▶ _TASK PROMPT_: Produce a verbatim copy of the following records, leaving out all pictures.

▶ _AVAILABLE DATA_:
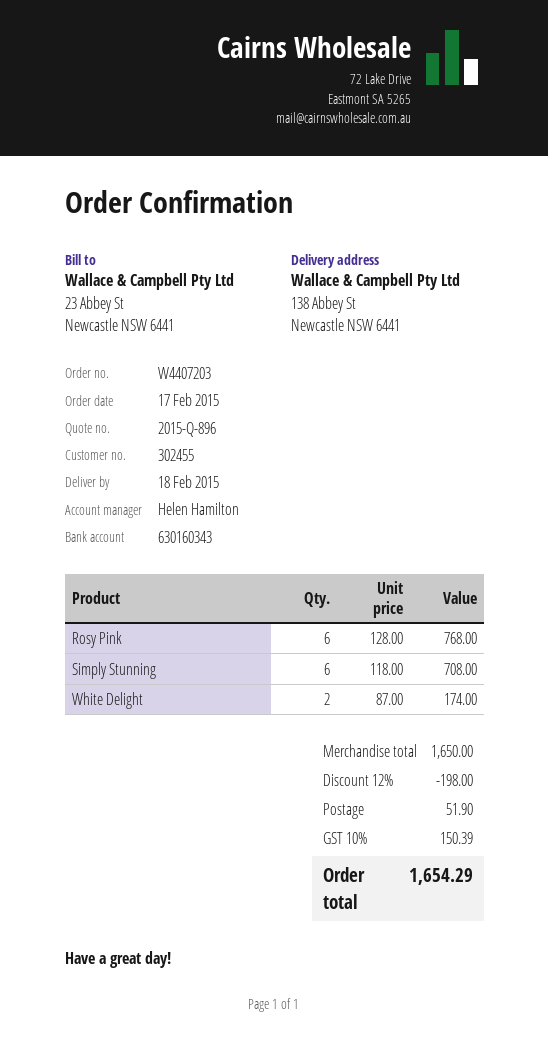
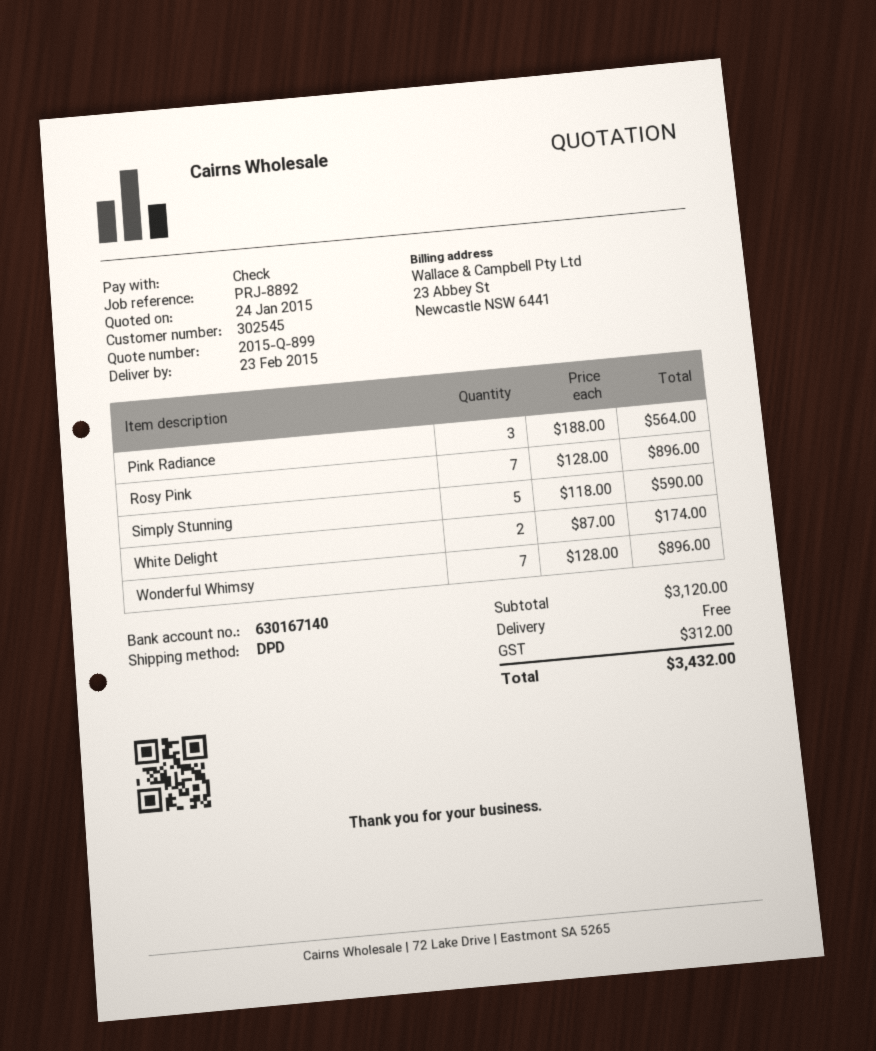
quote number: 2015-Q-896 -> 2015-Q-899
delivery date: 2015-02-18 -> 2015-02-23
customer number: 302455 -> 302545
bank account: 630160343 -> 630167140
Rosy Pink: 6 x 128.00 = 768.00 -> 7 x 128.00 = 896.00
Simply Stunning: 6 x 118.00 = 708.00 -> 5 x 118.00 = 590.00
Pink Radiance: none -> 3 x 188.00 = 564.00
Wonderful Whimsy: none -> 7 x 128.00 = 896.00
subtotal: 1650.00 -> 3120.00
discount: 12% = 198.00 -> none
shipping: 51.90 -> 0.00
tax: 150.39 -> 312.00
total: 1654.29 -> 3432.00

▶ _ANSWER TO THE EXERCISE_:
quote number: 2015-Q-896 -> 2015-Q-899
delivery date: 2015-02-18 -> 2015-02-23
customer number: 302455 -> 302545
bank account: 630160343 -> 630167140
Rosy Pink: 6 x 128.00 = 768.00 -> 7 x 128.00 = 896.00
Simply Stunning: 6 x 118.00 = 708.00 -> 5 x 118.00 = 590.00
Pink Radiance: none -> 3 x 188.00 = 564.00
Wonderful Whimsy: none -> 7 x 128.00 = 896.00
subtotal: 1650.00 -> 3120.00
discount: 12% = 198.00 -> none
shipping: 51.90 -> 0.00
tax: 150.39 -> 312.00
total: 1654.29 -> 3432.00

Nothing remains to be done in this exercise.